If Payment Service succeeded but Inventory Service failed, what would change in the flow?
ATwo compensation events — one for payment rollback and one for order rollback
BOnly the order gets rolled back
CNo compensation needed since payment succeeded
DThe entire Kafka cluster restarts
💡 Hint
Each completed saga step needs its own compensation. If inventory fails after payment succeeded, both payment and order must be compensated in reverse order.
Concept Snapshot
The saga pattern coordinates distributed transactions without distributed locks.
Each microservice commits locally and publishes events to Kafka.
On failure, compensation events trigger rollback of completed steps.
Use separate topics for forward events and compensation events.
Idempotent consumers handle retries safely.

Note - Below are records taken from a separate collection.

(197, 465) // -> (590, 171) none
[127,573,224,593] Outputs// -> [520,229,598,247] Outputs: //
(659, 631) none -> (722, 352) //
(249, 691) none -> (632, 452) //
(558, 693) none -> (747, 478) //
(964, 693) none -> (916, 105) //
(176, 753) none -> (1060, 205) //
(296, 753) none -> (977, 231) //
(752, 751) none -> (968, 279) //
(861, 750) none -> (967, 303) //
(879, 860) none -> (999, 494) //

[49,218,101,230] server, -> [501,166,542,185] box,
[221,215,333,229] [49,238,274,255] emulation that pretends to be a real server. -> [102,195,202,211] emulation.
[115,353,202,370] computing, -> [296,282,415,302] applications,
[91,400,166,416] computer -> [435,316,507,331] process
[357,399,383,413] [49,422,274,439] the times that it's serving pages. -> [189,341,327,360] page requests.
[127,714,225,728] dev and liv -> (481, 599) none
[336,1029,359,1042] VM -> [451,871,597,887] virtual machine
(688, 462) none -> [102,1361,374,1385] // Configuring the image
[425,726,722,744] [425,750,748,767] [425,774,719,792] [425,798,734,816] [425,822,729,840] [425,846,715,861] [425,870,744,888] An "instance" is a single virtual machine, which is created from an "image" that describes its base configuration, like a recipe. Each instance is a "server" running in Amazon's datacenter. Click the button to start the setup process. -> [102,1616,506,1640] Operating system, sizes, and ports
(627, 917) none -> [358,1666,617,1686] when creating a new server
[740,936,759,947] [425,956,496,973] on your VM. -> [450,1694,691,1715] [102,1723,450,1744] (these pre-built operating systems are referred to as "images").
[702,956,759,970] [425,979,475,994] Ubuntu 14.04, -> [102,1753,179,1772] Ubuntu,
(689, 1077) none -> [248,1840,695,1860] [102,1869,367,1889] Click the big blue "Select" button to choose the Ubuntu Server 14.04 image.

Kafka guarantees durable delivery of saga coordination messages.
Full Transcript
This visual execution shows how the saga pattern works with Kafka for distributed transactions. The order service starts the saga by publishing an order-created event to the saga-events topic. The payment service consumes this event and attempts to process payment. When payment fails, instead of rolling back everything in a single transaction, the payment service publishes a compensation event to the saga-compensation topic. The order service consumes this compensation event and rolls back the order. Each step is tracked through the variable tracker showing how order status, payment status, and transaction state evolve. The key insight is that saga uses eventual consistency through events rather than distributed locks, making it scalable and resilient.